PROBLEM TO SOLVE:
Whenever the string "Languages" turns up in a line of the data below, copy that line.

LISTED ENTRIES:
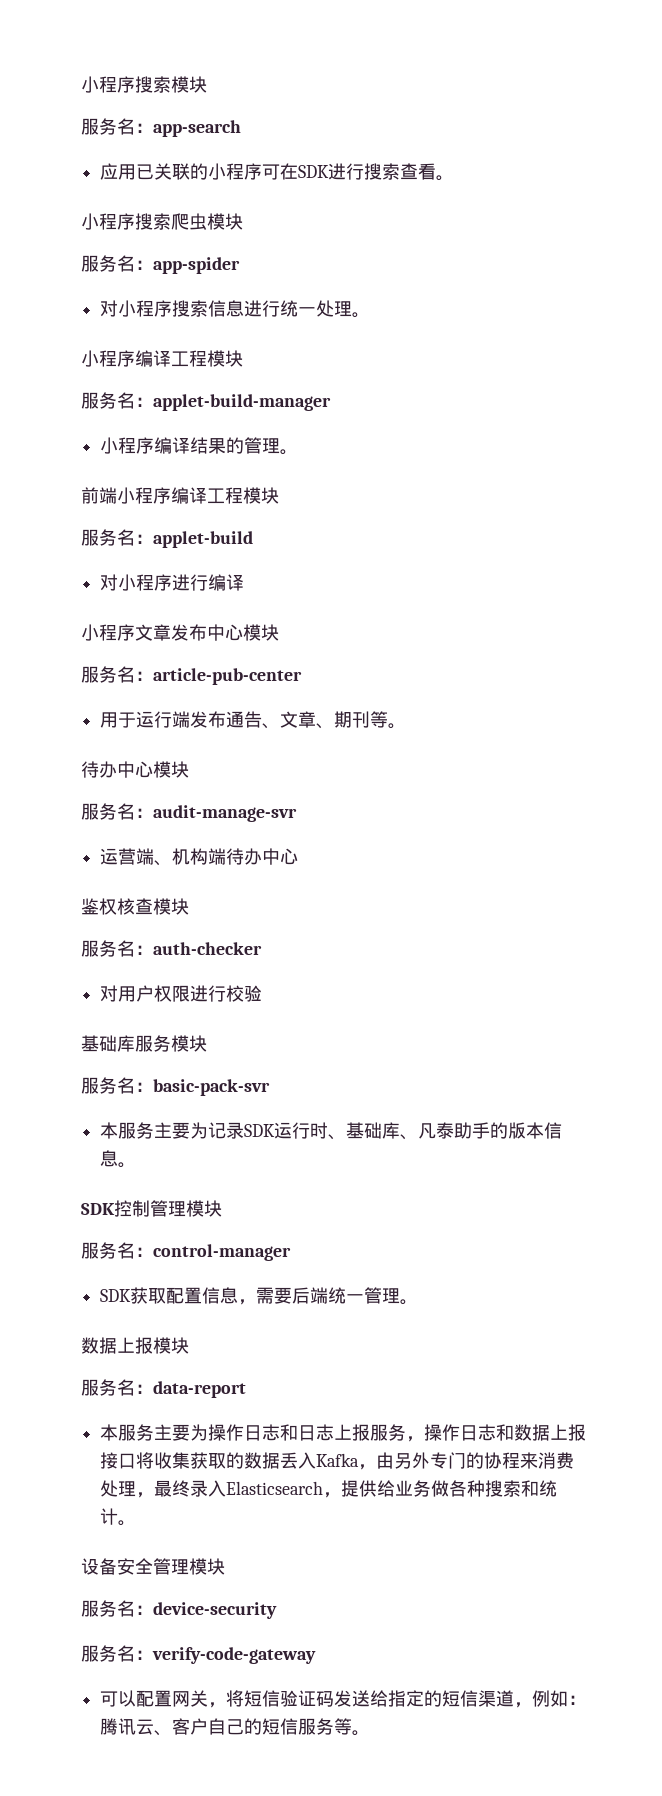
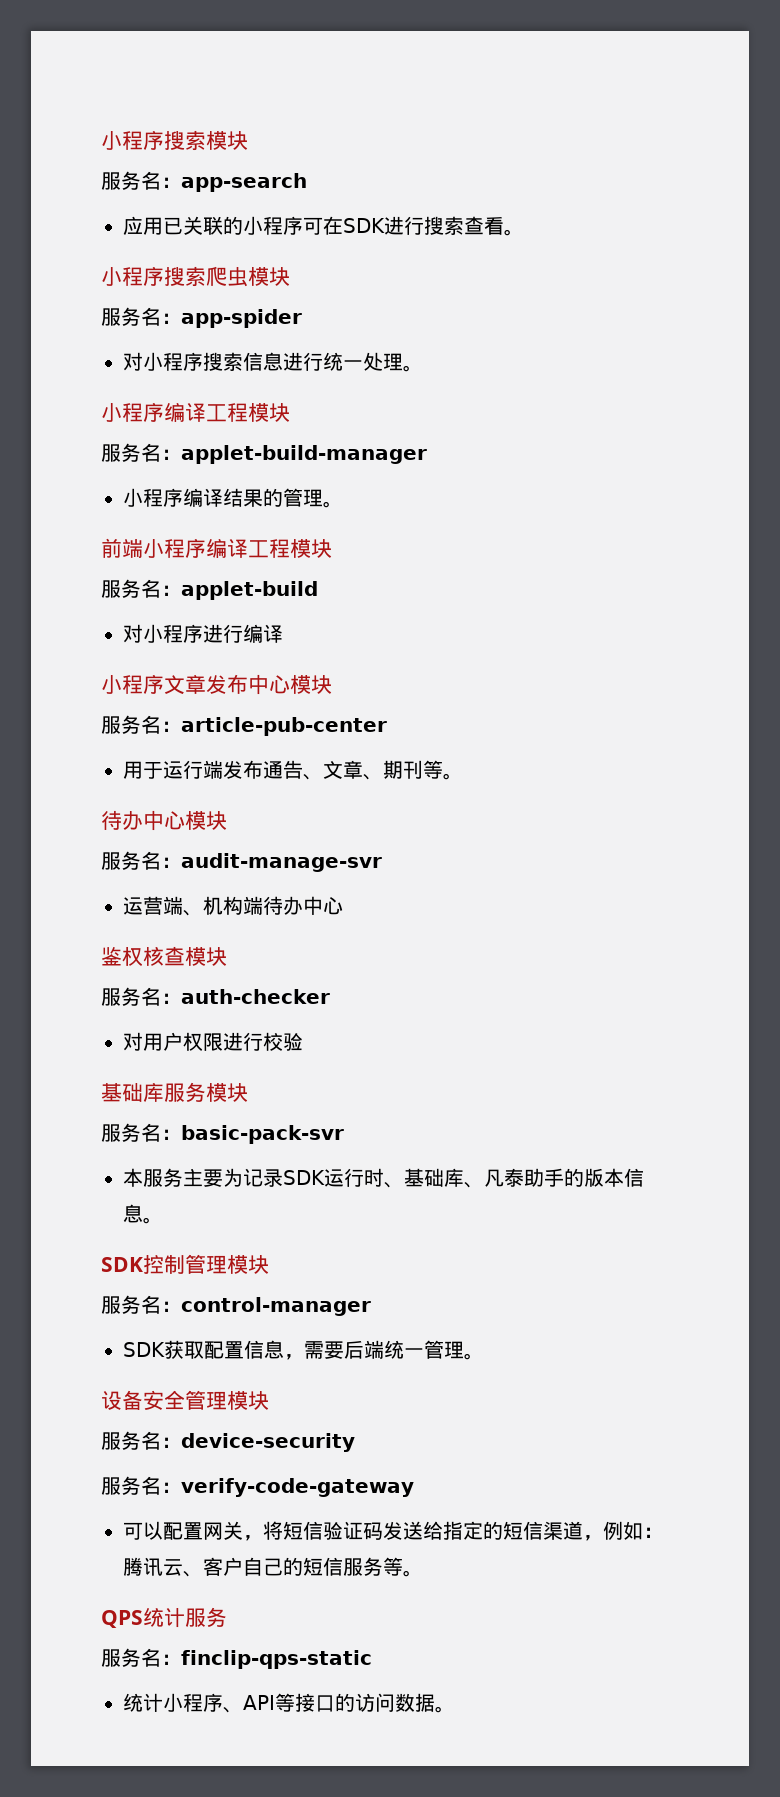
- 数据上报模块
- 服务名：data-report
- 本服务主要为操作日志和日志上报服务，操作日志和数据上报接口将收集获取的数据丢入Kafka，由另外专门的协程来消费处理，最终录入Elasticsearch，提供给业务做各种搜索和统计。
+ QPS统计服务
+ 服务名：finclip-qps-static
+ 统计小程序、API等接口的访问数据。

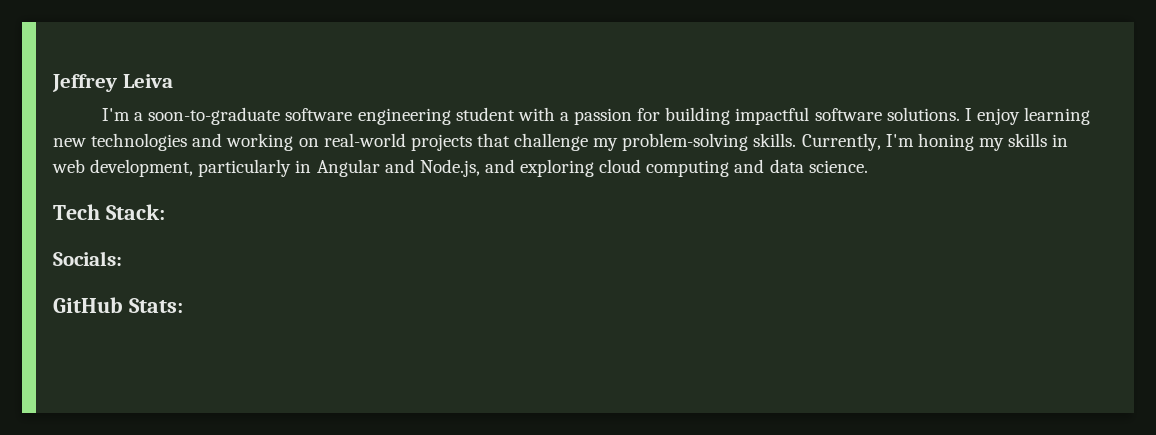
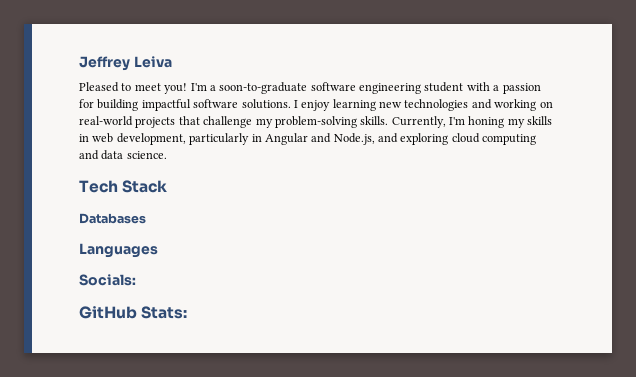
+ Pleased to meet you!
- Tech Stack:
+ Tech Stack
+ Databases
+ Languages

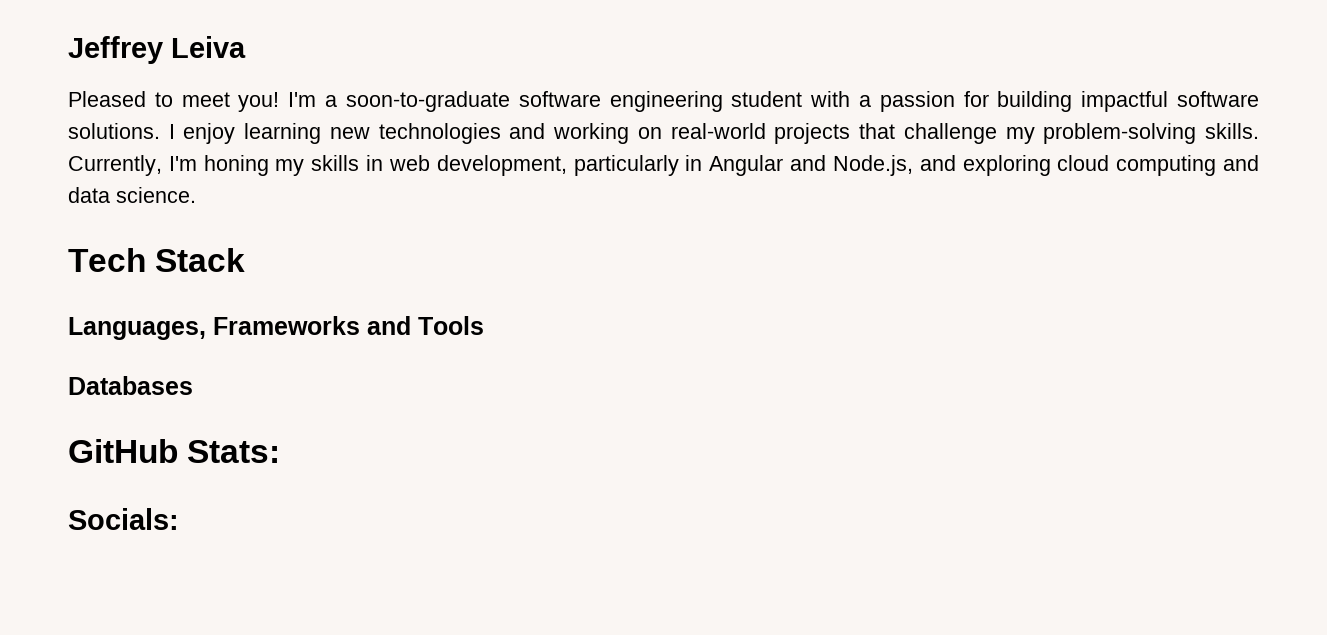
+ Languages, Frameworks and Tools
- Languages
- Socials:
+ Socials:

OUTPUT OF THE EXERCISE:
+ Languages
+ Languages, Frameworks and Tools
- Languages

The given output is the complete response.